What you have to do
Your output should consist of the lines from the first line of the records below through the one with "after the pig", exactly, minus the pictures.

Saved entries:
•••

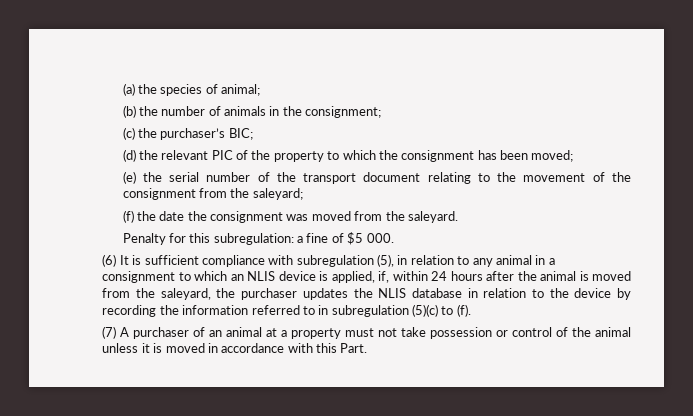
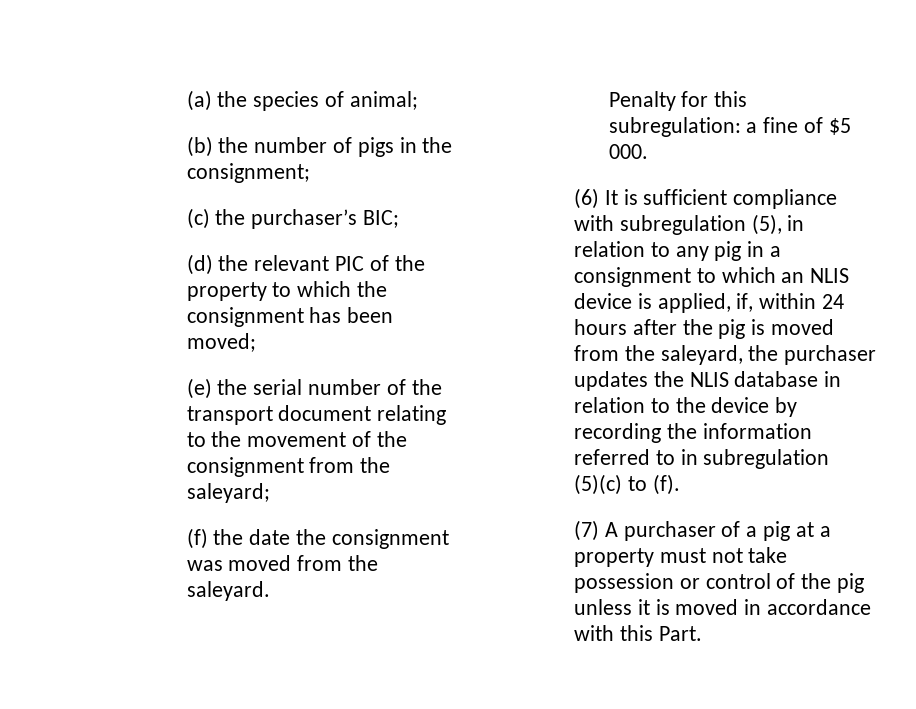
- (b) the number of animals in the consignment;
+ (b) the number of pigs in the consignment;
- (6) It is sufficient compliance with subregulation (5), in relation to any animal in a consignment to which an NLIS device is applied, if, within 24 hours after the animal is moved from the saleyard, the purchaser updates the NLIS database in relation to the device by recording the information referred to in subregulation (5)(c) to (f).
+ (6) It is sufficient compliance with subregulation (5), in relation to any pig in a consignment to which an NLIS device is applied, if, within 24 hours after the pig is moved from the saleyard, the purchaser updates the NLIS database in relation to the device by recording the information referred to in subregulation (5)(c) to (f).
- (7) A purchaser of an animal at a property must not take possession or control of the animal unless it is moved in accordance with this Part.
+ (7) A purchaser of a pig at a property must not take possession or control of the pig unless it is moved in accordance with this Part.

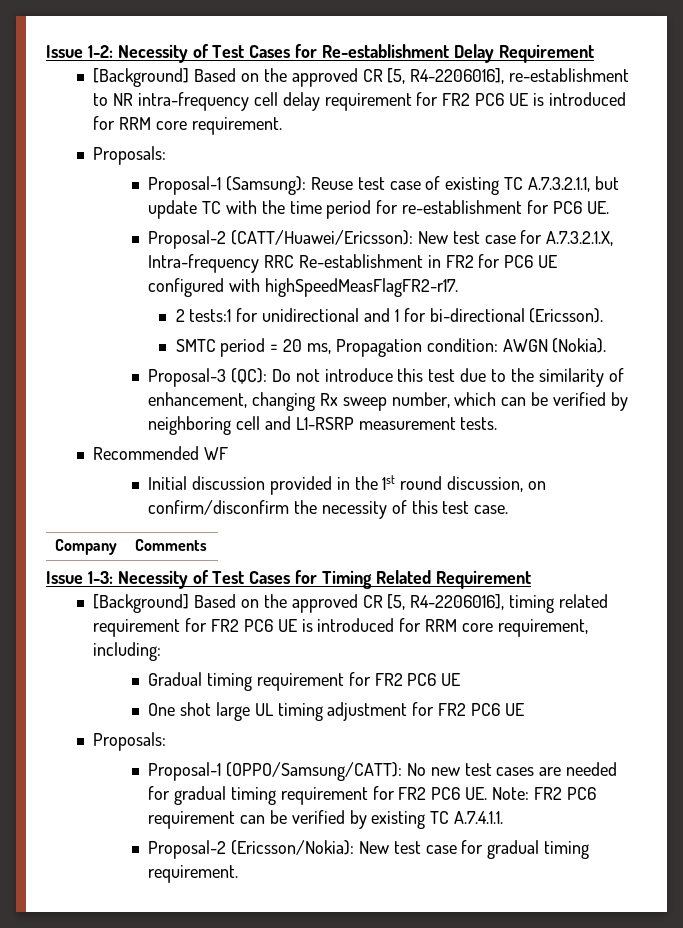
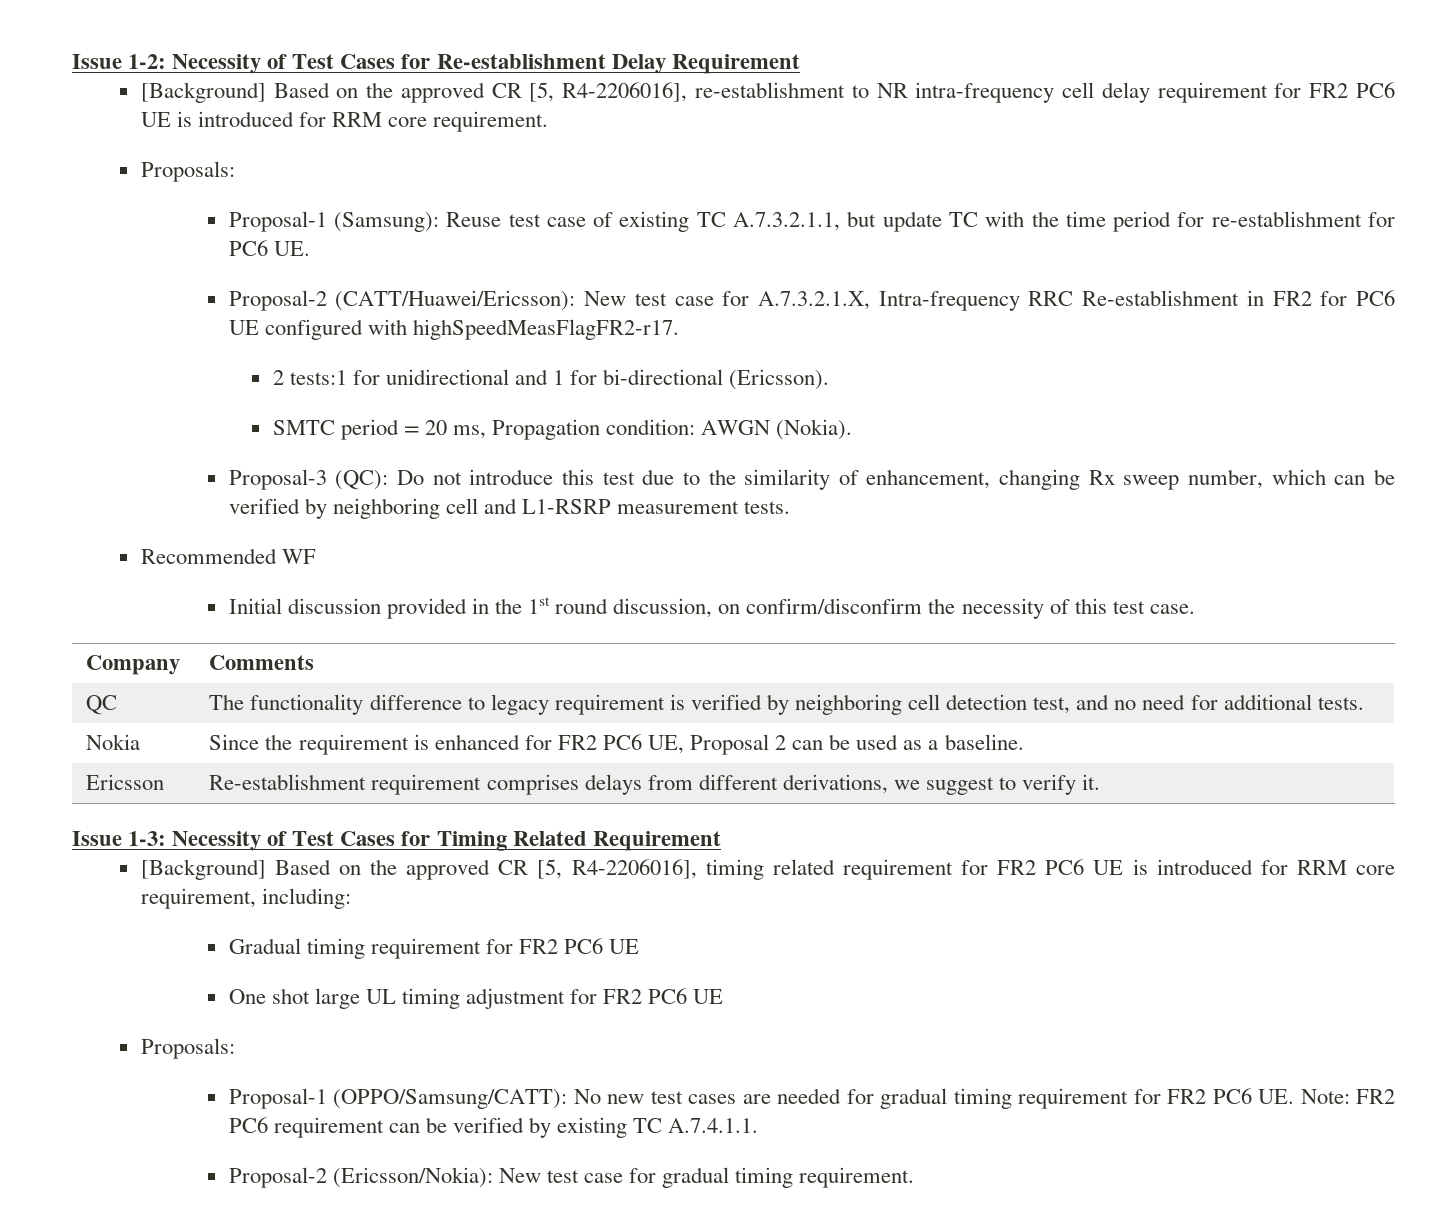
+ QC | The functionality difference to legacy requirement is verified by neighboring cell detection test, and no need for additional tests.
+ Nokia | Since the requirement is enhanced for FR2 PC6 UE, Proposal 2 can be used as a baseline.
+ Ericsson | Re-establishment requirement comprises delays from different derivations, we suggest to verify it.

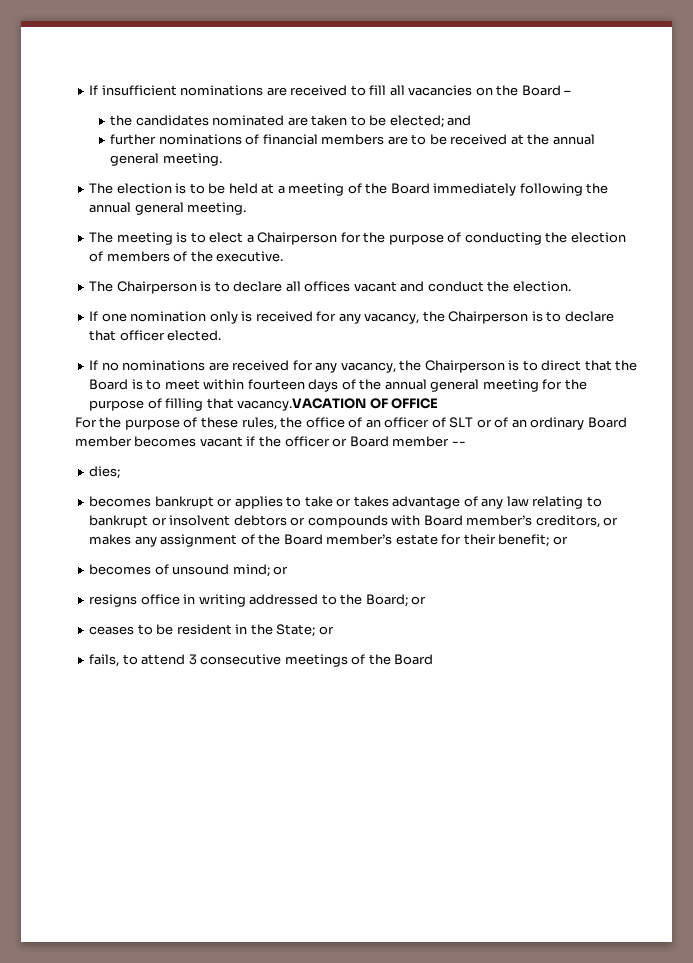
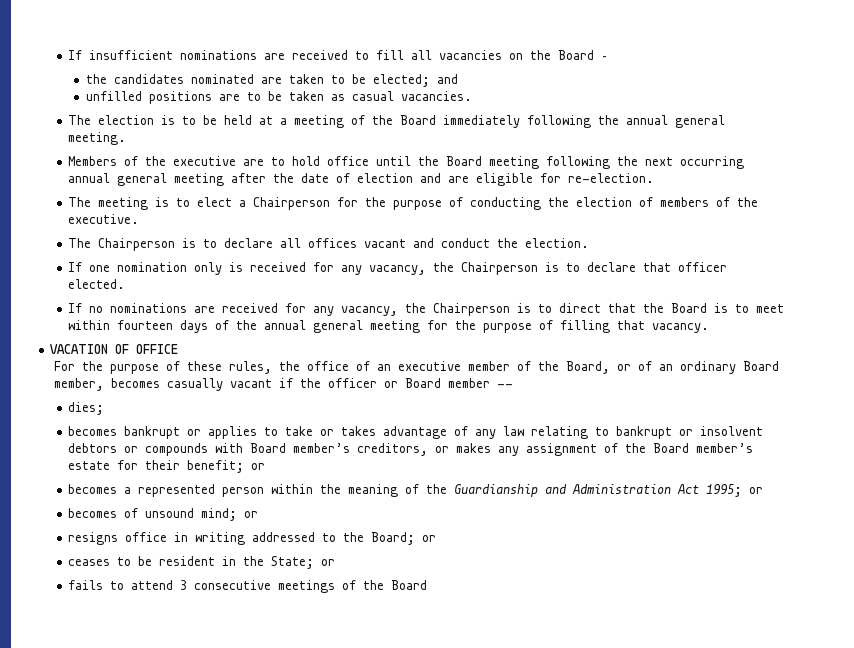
- further nominations of financial members are to be received at the annual general meeting.
+ unfilled positions are to be taken as casual vacancies.
+ Members of the executive are to hold office until the Board meeting following the next occurring annual general meeting after the date of election and are eligible for re-election.
- If no nominations are received for any vacancy, the Chairperson is to direct that the Board is to meet within fourteen days of the annual general meeting for the purpose of filling that vacancy.VACATION OF OFFICE
+ If no nominations are received for any vacancy, the Chairperson is to direct that the Board is to meet within fourteen days of the annual general meeting for the purpose of filling that vacancy.
+ VACATION OF OFFICE
- For the purpose of these rules, the office of an officer of SLT or of an ordinary Board member becomes vacant if the officer or Board member --
+ For the purpose of these rules, the office of an executive member of the Board, or of an ordinary Board member, becomes casually vacant if the officer or Board member --
+ becomes a represented person within the meaning of the Guardianship and Administration Act 1995; or
- fails, to attend 3 consecutive meetings of the Board
+ fails to attend 3 consecutive meetings of the Board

•••

Result
- (b) the number of animals in the consignment;
+ (b) the number of pigs in the consignment;
- (6) It is sufficient compliance with subregulation (5), in relation to any animal in a consignment to which an NLIS device is applied, if, within 24 hours after the animal is moved from the saleyard, the purchaser updates the NLIS database in relation to the device by recording the information referred to in subregulation (5)(c) to (f).
+ (6) It is sufficient compliance with subregulation (5), in relation to any pig in a consignment to which an NLIS device is applied, if, within 24 hours after the pig is moved from the saleyard, the purchaser updates the NLIS database in relation to the device by recording the information referred to in subregulation (5)(c) to (f).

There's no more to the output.